OS アップグレードに伴いよくある変化、メモリーを前より贅沢に使うようになったのかも。そろそろ診察室の iMac のメモリーも 4GB から 8GB に上げなくちゃ駄目かな、、

ということで、早速メモリーを8GBにアップグレードすることにしました。Amazon で探すと8GBで1万4千円弱、メモリーも随分安くなって助かります。やがてメモリー到着、早速入れ替えました。iMac のメモリー交換は極めて簡単。画面底面のネジ1本を外すだけでメモリー・スロットが現れるので、古いのを抜いて入れ替えるだけ。
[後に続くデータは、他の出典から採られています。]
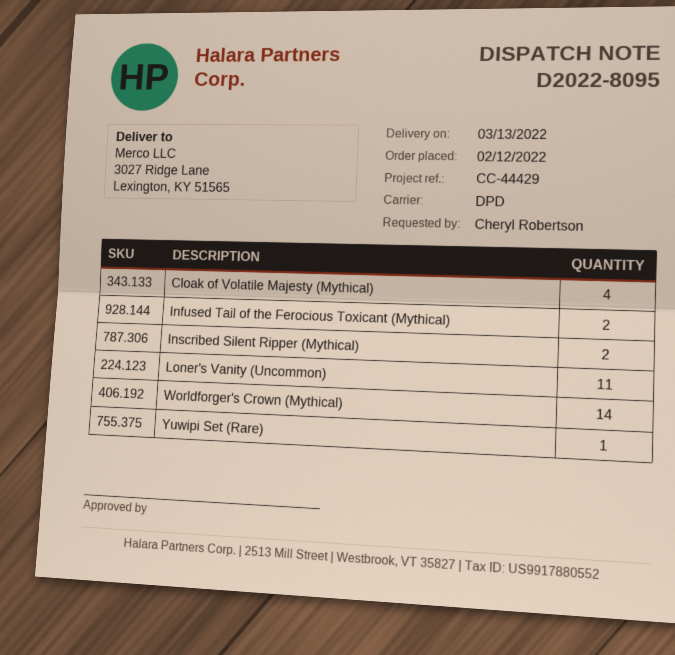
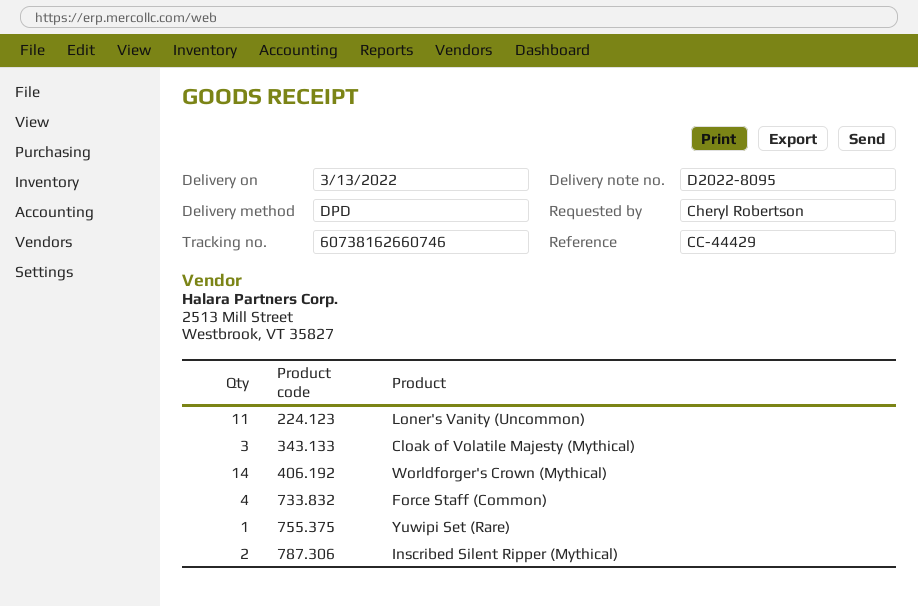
Cloak of Volatile Majesty (Mythical): 4 -> 3
Infused Tail of the Ferocious Toxicant (Mythical): 2 -> none
Force Staff (Common): none -> 4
その効果は如何に。再立ち上げしてみると、画面切り替えなど以前よりずっとスムースに動作します。再立ち上げ直後はまだメモリーをガンガン使う状態ではないので、これでちょっと様子を見てみましょう。ああ〜 Pinterest でどんどんページめくりをしてゆくと、スクロールがトロくなりますね。ということは、これって沢山の写真をメモリー上に記憶しながら処理しているんだろうなあ、、

あとで「シマッタ」と思ったこと。「もしかして 8GB 2枚という手も、、」と調べてみると、値段はそう大きく変わりません。それなら 16GB にしとけばよかった。

今月は Pinterest と録画参照にハマって、コラムの書込みが少なくなりました。